• Problem statement:
The answer must consist of every line in the data that contains "terms".

• Task data:
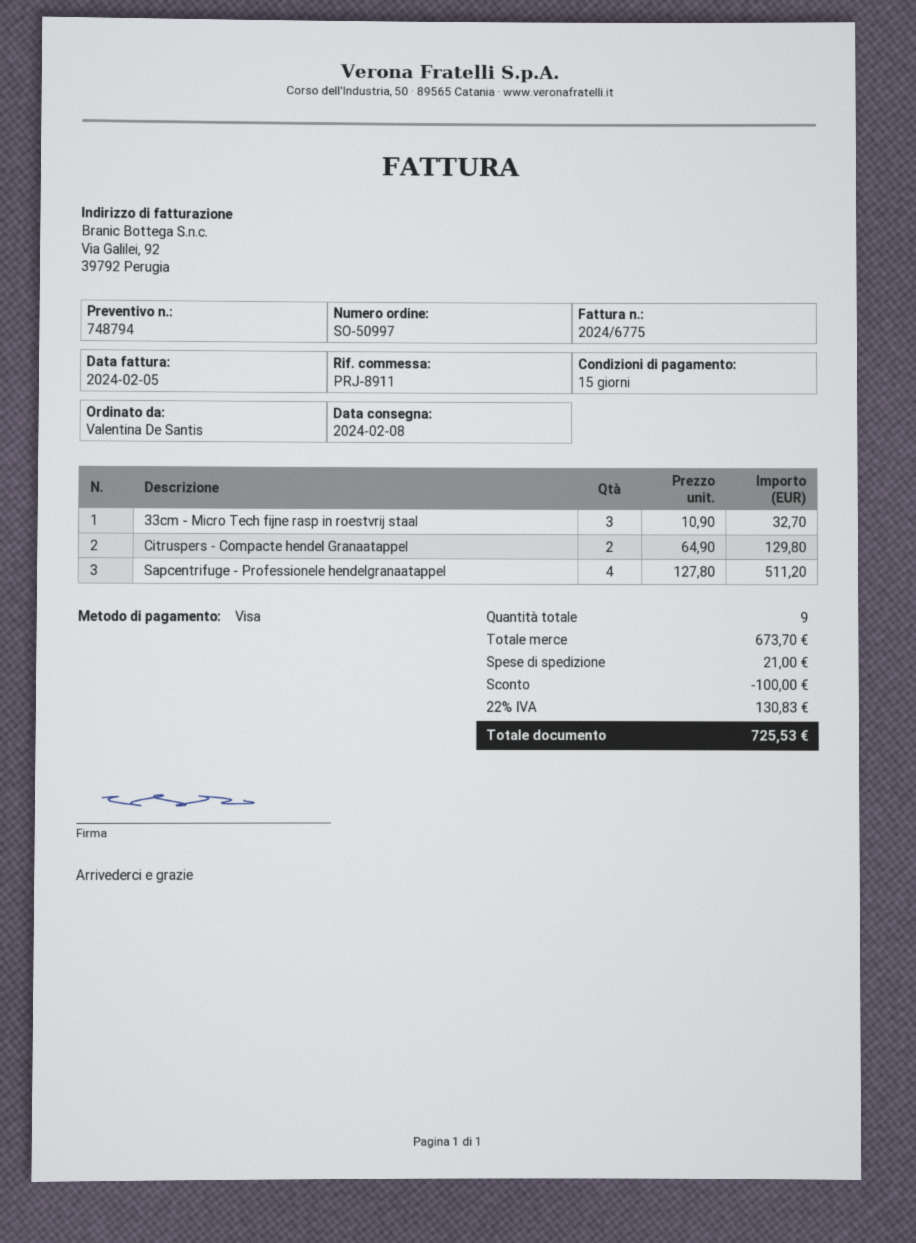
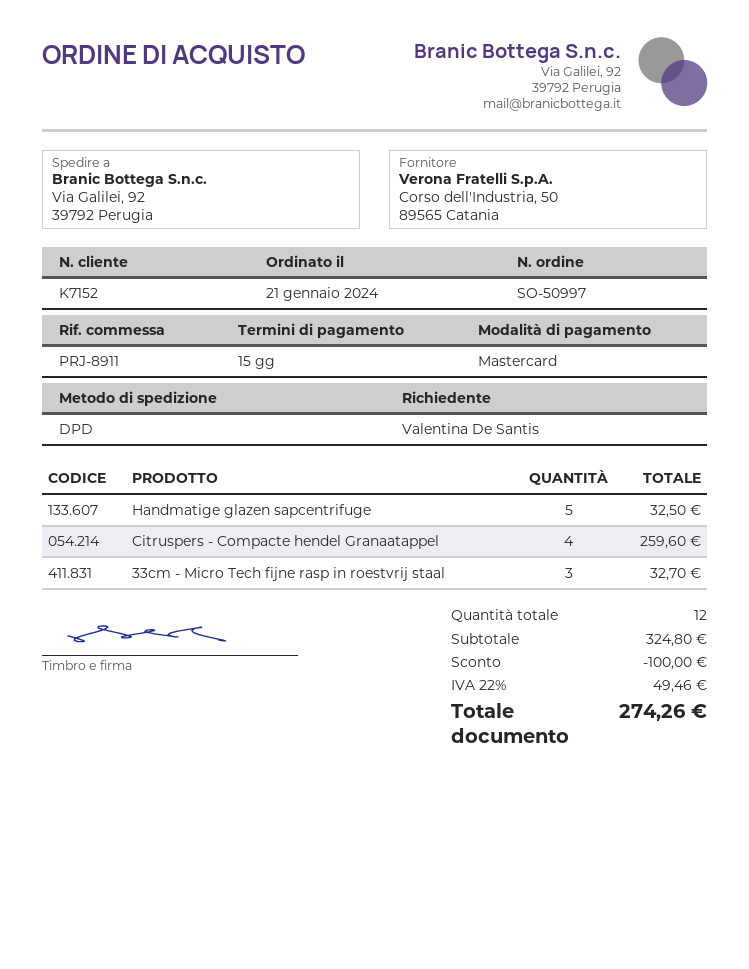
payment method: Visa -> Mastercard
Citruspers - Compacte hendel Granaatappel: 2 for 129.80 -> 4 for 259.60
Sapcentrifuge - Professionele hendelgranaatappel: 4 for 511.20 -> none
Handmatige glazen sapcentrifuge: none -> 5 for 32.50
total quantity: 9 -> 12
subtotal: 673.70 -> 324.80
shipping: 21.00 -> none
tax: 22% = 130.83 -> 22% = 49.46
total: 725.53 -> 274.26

--

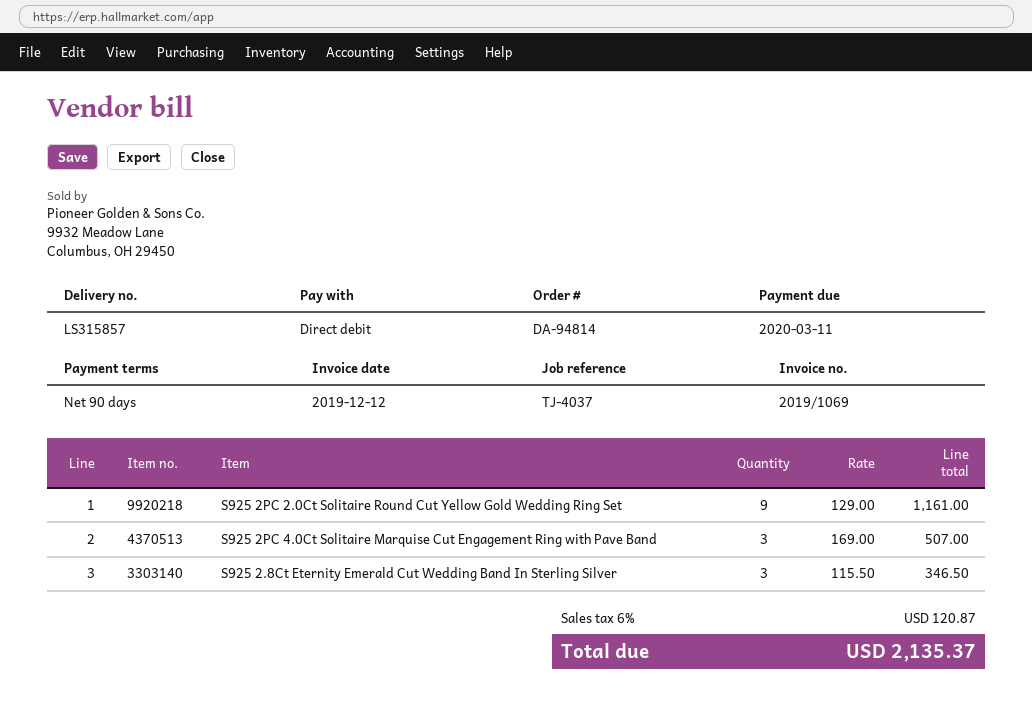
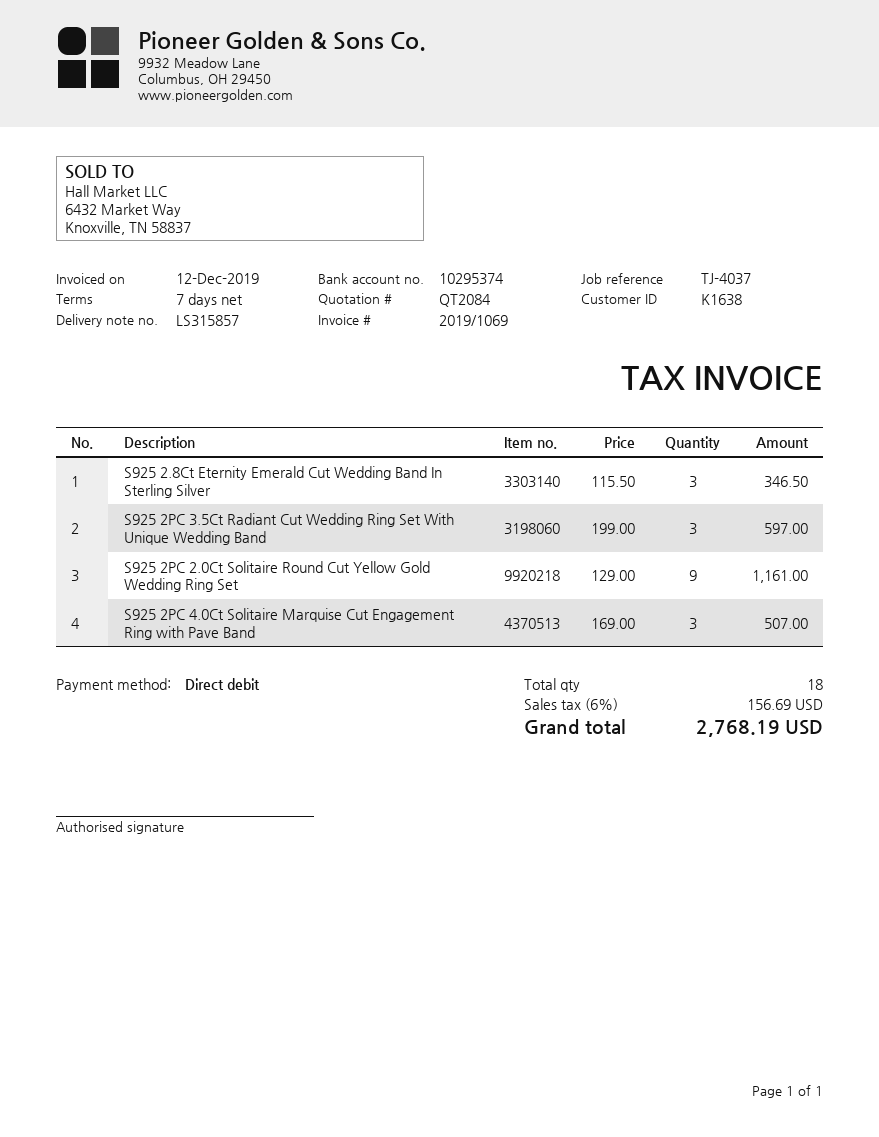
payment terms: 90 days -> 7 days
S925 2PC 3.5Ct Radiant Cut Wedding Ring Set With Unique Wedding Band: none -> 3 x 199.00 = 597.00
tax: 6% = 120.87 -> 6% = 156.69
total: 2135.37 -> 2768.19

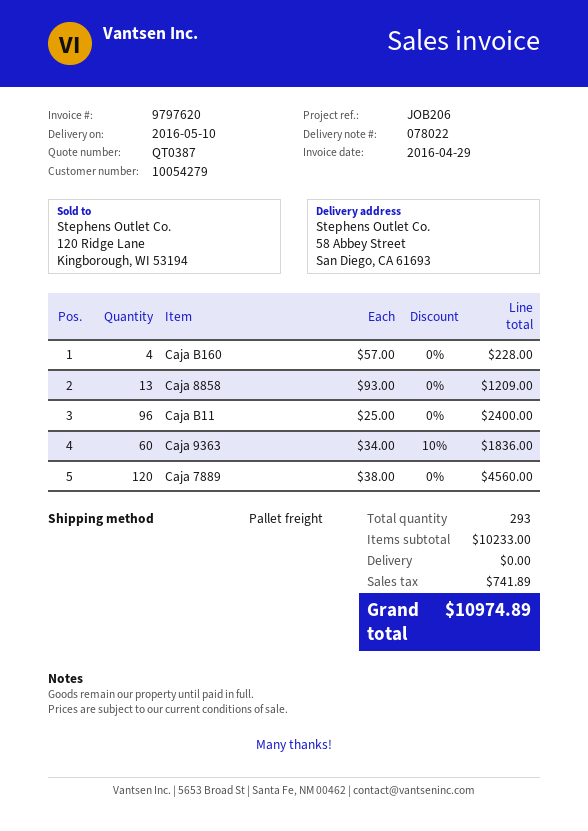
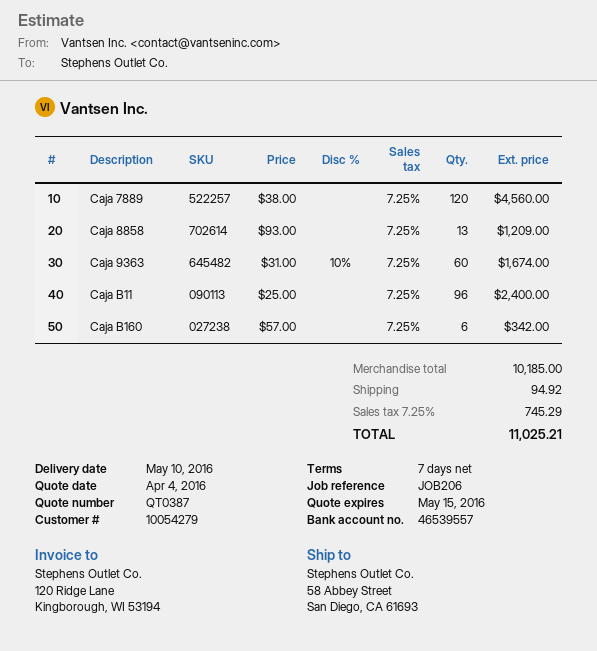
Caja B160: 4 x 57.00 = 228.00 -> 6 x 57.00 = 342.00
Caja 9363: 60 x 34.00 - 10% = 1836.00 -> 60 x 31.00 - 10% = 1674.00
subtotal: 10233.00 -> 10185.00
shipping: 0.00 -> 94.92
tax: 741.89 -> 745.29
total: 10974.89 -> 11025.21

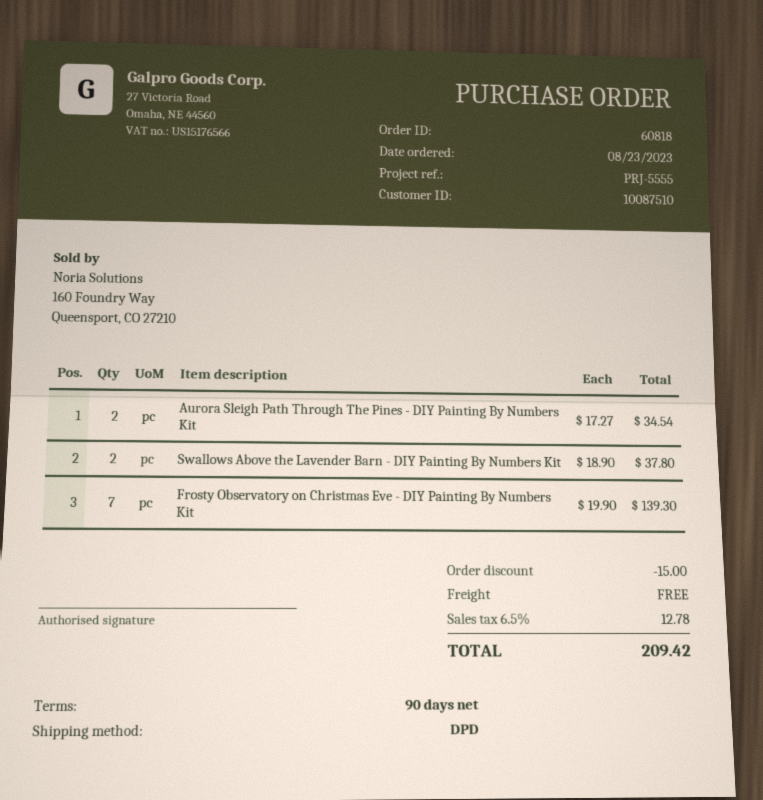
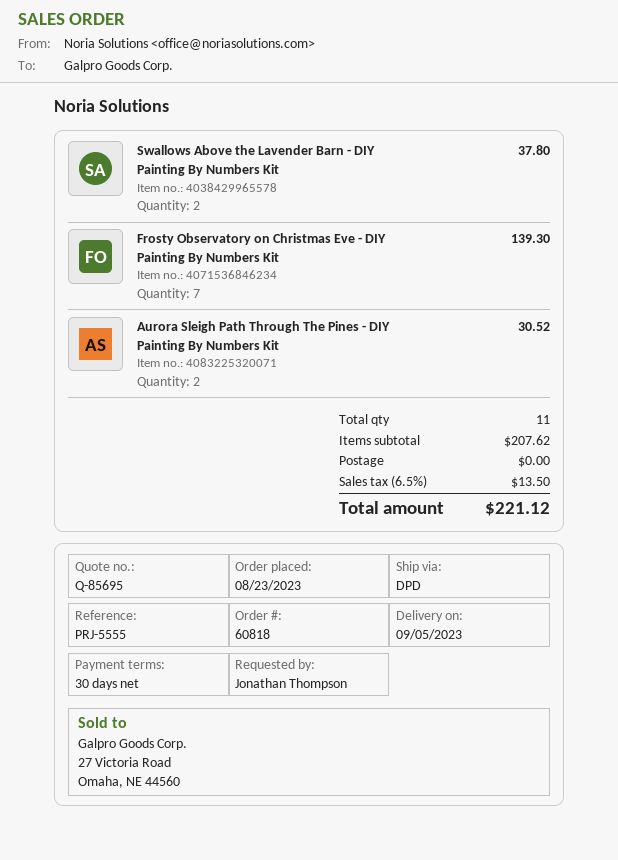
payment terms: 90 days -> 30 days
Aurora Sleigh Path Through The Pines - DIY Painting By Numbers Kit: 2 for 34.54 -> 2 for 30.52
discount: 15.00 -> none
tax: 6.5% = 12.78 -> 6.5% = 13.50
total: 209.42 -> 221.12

--

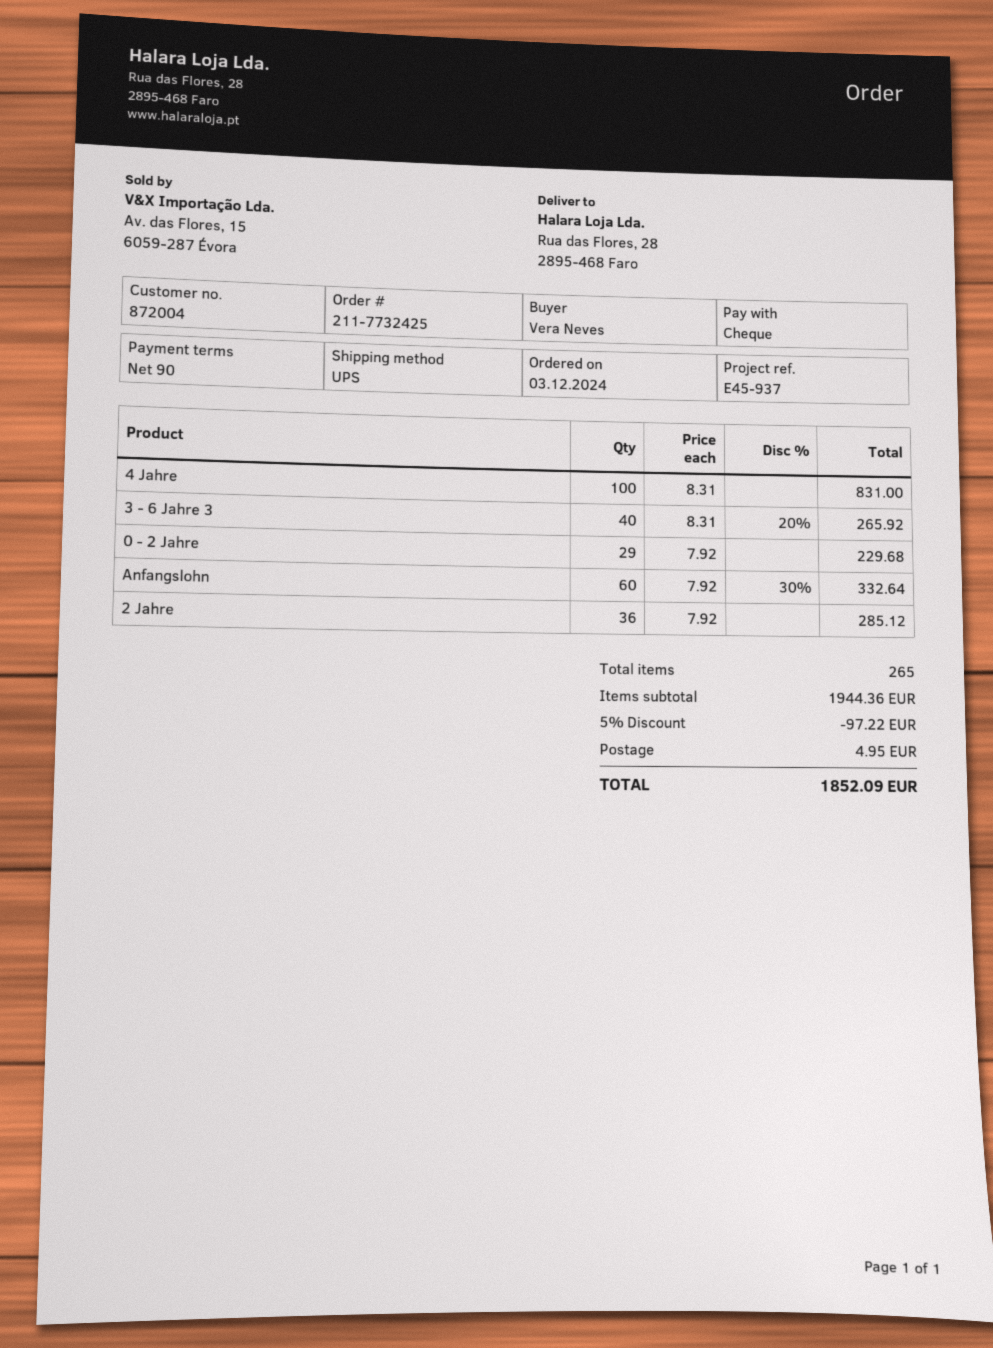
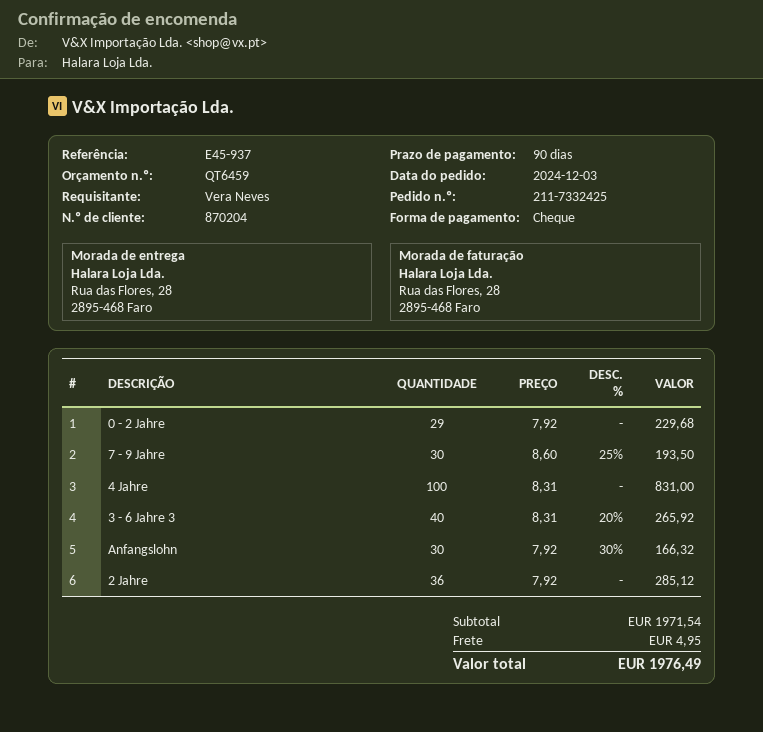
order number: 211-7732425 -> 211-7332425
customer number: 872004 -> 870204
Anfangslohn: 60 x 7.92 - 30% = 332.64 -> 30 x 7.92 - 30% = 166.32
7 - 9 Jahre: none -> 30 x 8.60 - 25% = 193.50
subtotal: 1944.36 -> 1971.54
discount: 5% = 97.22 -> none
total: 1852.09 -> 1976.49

• Written response:
payment terms: 90 days -> 7 days
payment terms: 90 days -> 30 days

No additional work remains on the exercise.